Effects of magnetic drift tangential to magnetic surfaces on neoclassical transport in non-axisymmetric plasmas

TL;DR

This paper develops a new local formulation for neoclassical transport simulations that includes the tangential magnetic drift, revealing its significant impact in non-axisymmetric plasmas and negligible effect in tokamaks.

Contribution

A novel local drift kinetic simulation method incorporating tangential magnetic drift effects in non-axisymmetric plasmas is proposed.

Findings

Tangential magnetic drift has negligible effect in tokamaks.

It significantly alters neoclassical transport dependence on radial electric field in non-axisymmetric systems.

The peaked flux behavior at zero electric field is removed when including the drift.

Abstract

In evaluating neoclassical transport by radially-local simulations, the magnetic drift tangential to a flux surface is usually ignored in order to keep the phase-space volume conservation.

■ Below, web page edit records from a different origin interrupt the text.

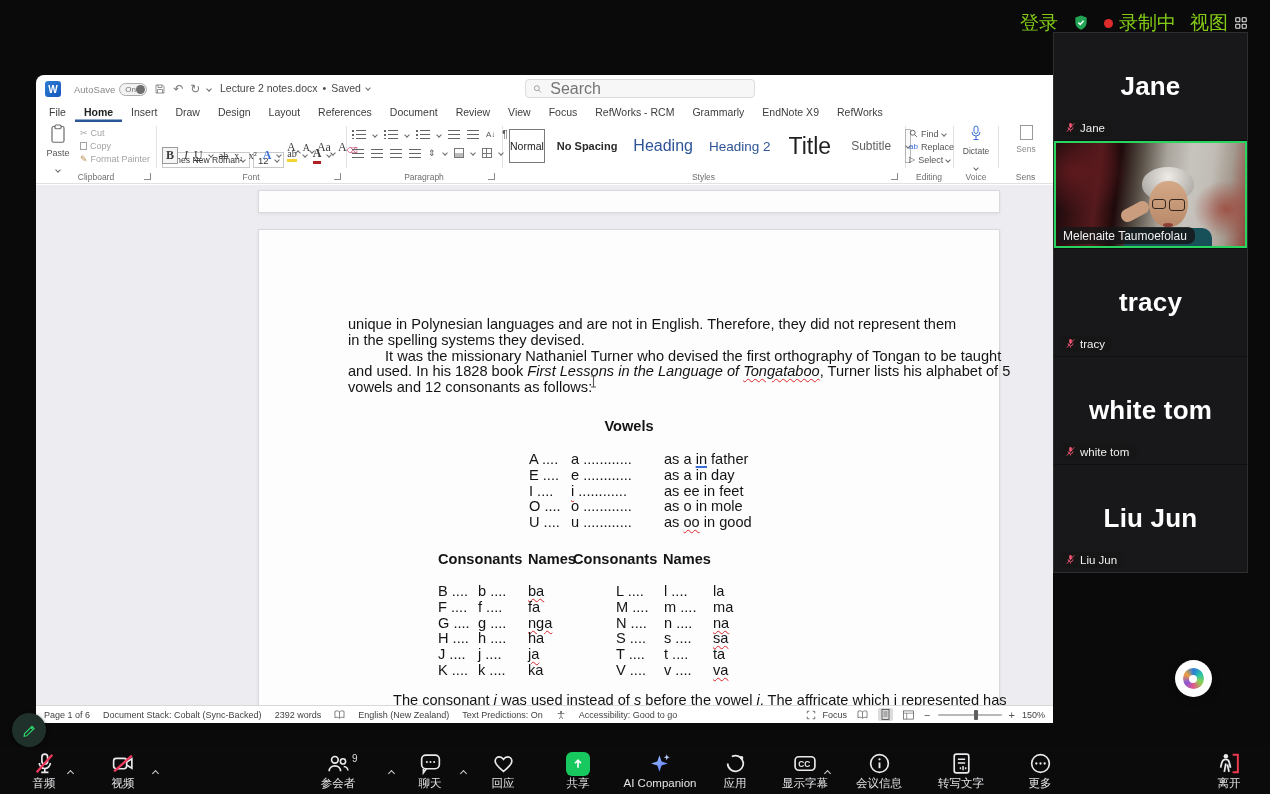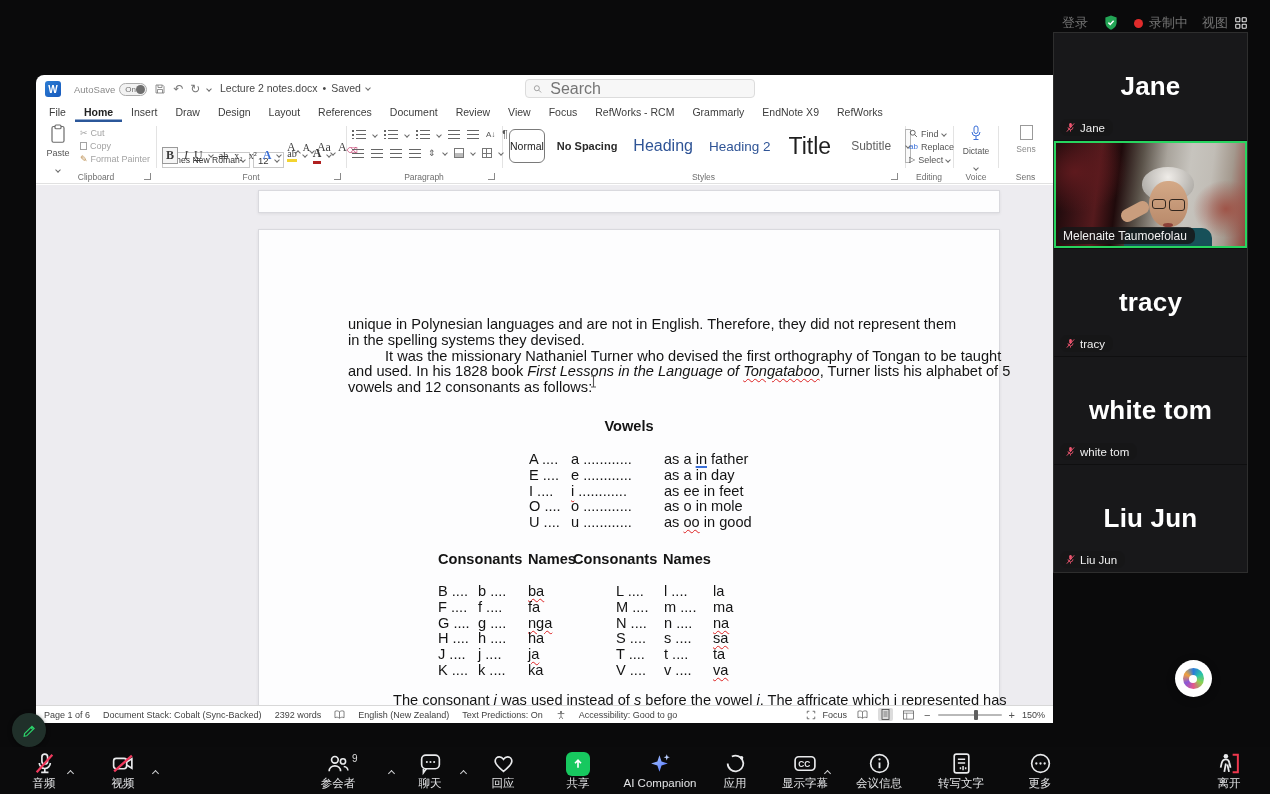--- a/index.html
+++ b/index.html
@@ -1,21 +1,21 @@
 <!DOCTYPE html>
 <html><head>
 <meta charset="utf-8">
 <style>
   html,body{margin:0;padding:0;background:#0a0a0b;}
   *{box-sizing:border-box;font-family:"Liberation Sans",sans-serif;}
   .screen{position:relative;width:1270px;height:794px;background:#0a0a0b;overflow:hidden;}
   .abs{position:absolute;}
 
   
-  .topbar{position:absolute;top:10px;right:22px;height:26px;display:flex;align-items:center;gap:14px;color:#737373;font-size:13px;}
+  .topbar{position:absolute;top:10px;right:22px;height:26px;display:flex;align-items:center;gap:14px;color:#84cc16;font-size:19px;}
   .recdot{width:9px;height:9px;border-radius:50%;background:#e02b2b;display:inline-block;margin-right:6px;}
   .rec{display:flex;align-items:center;}
   .viewbtn{display:flex;align-items:center;gap:6px;}
 
   
   .word{position:absolute;left:36px;top:75px;width:1017px;height:648px;background:#fff;border-radius:8px 0 0 0;}
   .titlebar{position:absolute;left:0;top:0;right:0;height:28px;display:flex;align-items:center;padding-left:9px;gap:7px;font-size:10px;color:#5a5a5a;}
   .wlogo{width:16px;height:16px;border-radius:3px;background:linear-gradient(135deg,#2b7cd3,#185abd);color:#fff;font-size:10px;font-weight:bold;display:flex;align-items:center;justify-content:center;}
   .autosave{display:flex;align-items:center;gap:4px;color:#8a8a8a;font-size:9.5px;margin-left:6px;}
   .aspill{width:28px;height:13px;border:1px solid #ababab;border-radius:8px;position:relative;background:#f2f2f2;font-size:8px;color:#6e6e6e;display:flex;align-items:center;padding-left:5px;}
@@ -43,21 +43,21 @@
   .fmtbtn{font-family:"Liberation Serif",serif;font-size:12px;color:#3c3c3c;display:inline-flex;align-items:flex-end;}
   .ln{display:inline-block;width:12px;height:9px;background:repeating-linear-gradient(to bottom,#666 0 1px,transparent 1px 4px);}
   .ln.dots{width:14px;background:
      radial-gradient(circle at 1px 1px,#666 1px,transparent 1.3px) 0 0/14px 4px repeat-y,
      repeating-linear-gradient(to bottom,#666 0 1px,transparent 1px 4px) 4px 0/10px 9px no-repeat;}
   .sqico{display:inline-block;width:10px;height:10px;border:1px solid #777;}
   .sqico.shade{background:linear-gradient(#fff 55%,#bbb 55%);}
   .sqico.bord{background:
      linear-gradient(#777,#777) 50% 0/1px 100% no-repeat,
      linear-gradient(#777,#777) 0 50%/100% 1px no-repeat;}
-  .stylebox{border:1.5px solid #7a7a7a;border-radius:6px;background:#fff;width:61px;height:34px;display:flex;align-items:center;justify-content:flex-end;font-size:10.5px;color:#222;}
+  .stylebox{border:1.5px solid #7a7a7a;border-radius:0;background:#fff;width:61px;height:34px;display:flex;align-items:center;justify-content:flex-end;font-size:10.5px;color:#222;}
   .stxt{white-space:nowrap;}
 
   
   .canvas{position:absolute;left:0;top:110px;right:0;bottom:18px;background:#edecf0;overflow:hidden;}
   .page{position:absolute;left:222px;width:742px;background:#fdfdfe;border:1px solid #d9d9de;box-shadow:0 1px 3px rgba(0,0,0,.07);}
   .doc{position:absolute;inset:0;font-family:"Liberation Serif",serif;font-size:14.6px;line-height:15.8px;color:#141414;}
   .docline{white-space:nowrap;}
   .i{font-style:italic;}
   .rw{text-decoration:underline;text-decoration-style:wavy;text-decoration-color:#d22;text-decoration-thickness:1px;text-underline-offset:2px;}
   .bw{text-decoration:underline;text-decoration-color:#3a6fd8;text-decoration-thickness:1.5px;text-underline-offset:2px;}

In this paper, effect of the tangential magnetic drift on the local neoclassical transport are investigated. To retain the effect of the tangential magnetic drift in the local treatment of neoclassical transport, a new local formulation for the drift kinetic simulation is developed. The compressibility of the phase-space volume caused by the tangential magnetic drift is regarded as a source term for the drift kinetic equation, which is solved by using a two-weight $\delta f$ Monte Carlo method for non-Hamiltonian system [G.~Hu and J.~A.~Krommes, Phys. Plasmas $\rm \textbf{1}$, 863 (1994)]. It is demonstrated that the effect of the drift is negligible for the neoclassical transport in tokamaks. In non-axisymmetric systems, however, the tangential magnetic drift substantially changes the dependence of the neoclassical transport on the radial electric field $E_{\rm r}$. The peaked behavior of the neoclassical radial fluxes around $E_{\rm r} = 0$ observed in conventional local neoclassical transport simulations is removed by taking the tangential magnetic drift into account.